• _What is required_
Copy the listing exactly; drop the pictures.

• _Supplied material_
-----

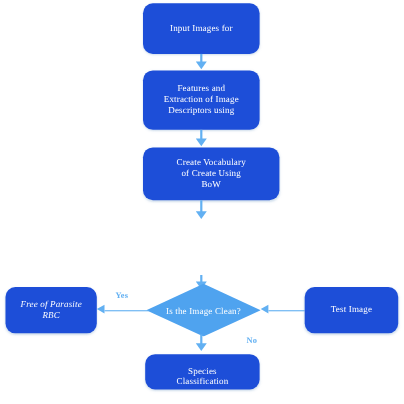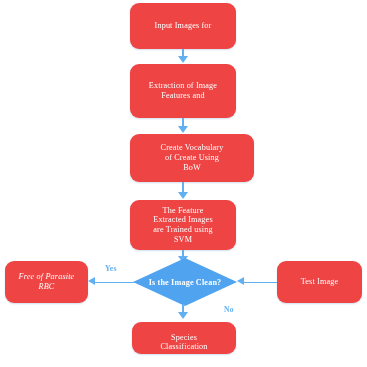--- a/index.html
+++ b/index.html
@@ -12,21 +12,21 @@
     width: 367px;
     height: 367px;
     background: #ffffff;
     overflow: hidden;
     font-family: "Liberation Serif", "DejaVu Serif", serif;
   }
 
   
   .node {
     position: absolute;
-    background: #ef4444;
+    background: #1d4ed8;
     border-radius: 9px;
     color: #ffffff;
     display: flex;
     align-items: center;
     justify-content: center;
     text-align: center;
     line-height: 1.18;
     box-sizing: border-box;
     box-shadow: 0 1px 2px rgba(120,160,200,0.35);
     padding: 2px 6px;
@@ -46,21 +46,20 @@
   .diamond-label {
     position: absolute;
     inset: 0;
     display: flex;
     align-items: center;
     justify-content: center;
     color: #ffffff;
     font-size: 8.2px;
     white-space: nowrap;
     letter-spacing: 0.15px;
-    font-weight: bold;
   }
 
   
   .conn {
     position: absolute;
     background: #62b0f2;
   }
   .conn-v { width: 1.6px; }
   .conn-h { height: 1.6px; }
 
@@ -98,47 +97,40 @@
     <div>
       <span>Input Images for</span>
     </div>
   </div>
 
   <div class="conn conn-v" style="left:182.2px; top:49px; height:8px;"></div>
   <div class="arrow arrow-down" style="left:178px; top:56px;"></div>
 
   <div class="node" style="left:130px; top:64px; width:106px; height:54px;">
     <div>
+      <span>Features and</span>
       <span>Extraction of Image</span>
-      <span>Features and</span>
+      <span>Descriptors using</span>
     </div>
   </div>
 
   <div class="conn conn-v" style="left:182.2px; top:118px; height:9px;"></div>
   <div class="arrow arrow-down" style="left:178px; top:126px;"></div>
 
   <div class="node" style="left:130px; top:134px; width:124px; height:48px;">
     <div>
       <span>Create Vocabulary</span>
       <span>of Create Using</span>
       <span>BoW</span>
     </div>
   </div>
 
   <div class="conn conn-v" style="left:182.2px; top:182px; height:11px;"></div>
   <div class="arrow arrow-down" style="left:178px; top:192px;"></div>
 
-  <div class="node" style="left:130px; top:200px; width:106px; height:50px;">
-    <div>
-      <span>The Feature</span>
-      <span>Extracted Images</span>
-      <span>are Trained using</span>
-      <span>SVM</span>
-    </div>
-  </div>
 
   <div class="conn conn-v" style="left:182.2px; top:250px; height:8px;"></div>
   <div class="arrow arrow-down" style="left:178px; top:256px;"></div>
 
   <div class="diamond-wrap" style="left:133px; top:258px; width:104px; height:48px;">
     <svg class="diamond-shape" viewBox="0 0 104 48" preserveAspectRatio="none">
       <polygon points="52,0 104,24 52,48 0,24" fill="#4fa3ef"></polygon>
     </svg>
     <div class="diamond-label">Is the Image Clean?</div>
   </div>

-----

• _Response for this exercise_
--- a/index.html
+++ b/index.html
@@ -12,21 +12,21 @@
     width: 367px;
     height: 367px;
     background: #ffffff;
     overflow: hidden;
     font-family: "Liberation Serif", "DejaVu Serif", serif;
   }
 
   
   .node {
     position: absolute;
-    background: #ef4444;
+    background: #1d4ed8;
     border-radius: 9px;
     color: #ffffff;
     display: flex;
     align-items: center;
     justify-content: center;
     text-align: center;
     line-height: 1.18;
     box-sizing: border-box;
     box-shadow: 0 1px 2px rgba(120,160,200,0.35);
     padding: 2px 6px;
@@ -46,21 +46,20 @@
   .diamond-label {
     position: absolute;
     inset: 0;
     display: flex;
     align-items: center;
     justify-content: center;
     color: #ffffff;
     font-size: 8.2px;
     white-space: nowrap;
     letter-spacing: 0.15px;
-    font-weight: bold;
   }
 
   
   .conn {
     position: absolute;
     background: #62b0f2;
   }
   .conn-v { width: 1.6px; }
   .conn-h { height: 1.6px; }
 
@@ -98,47 +97,40 @@
     <div>
       <span>Input Images for</span>
     </div>
   </div>
 
   <div class="conn conn-v" style="left:182.2px; top:49px; height:8px;"></div>
   <div class="arrow arrow-down" style="left:178px; top:56px;"></div>
 
   <div class="node" style="left:130px; top:64px; width:106px; height:54px;">
     <div>
+      <span>Features and</span>
       <span>Extraction of Image</span>
-      <span>Features and</span>
+      <span>Descriptors using</span>
     </div>
   </div>
 
   <div class="conn conn-v" style="left:182.2px; top:118px; height:9px;"></div>
   <div class="arrow arrow-down" style="left:178px; top:126px;"></div>
 
   <div class="node" style="left:130px; top:134px; width:124px; height:48px;">
     <div>
       <span>Create Vocabulary</span>
       <span>of Create Using</span>
       <span>BoW</span>
     </div>
   </div>
 
   <div class="conn conn-v" style="left:182.2px; top:182px; height:11px;"></div>
   <div class="arrow arrow-down" style="left:178px; top:192px;"></div>
 
-  <div class="node" style="left:130px; top:200px; width:106px; height:50px;">
-    <div>
-      <span>The Feature</span>
-      <span>Extracted Images</span>
-      <span>are Trained using</span>
-      <span>SVM</span>
-    </div>
-  </div>
 
   <div class="conn conn-v" style="left:182.2px; top:250px; height:8px;"></div>
   <div class="arrow arrow-down" style="left:178px; top:256px;"></div>
 
   <div class="diamond-wrap" style="left:133px; top:258px; width:104px; height:48px;">
     <svg class="diamond-shape" viewBox="0 0 104 48" preserveAspectRatio="none">
       <polygon points="52,0 104,24 52,48 0,24" fill="#4fa3ef"></polygon>
     </svg>
     <div class="diamond-label">Is the Image Clean?</div>
   </div>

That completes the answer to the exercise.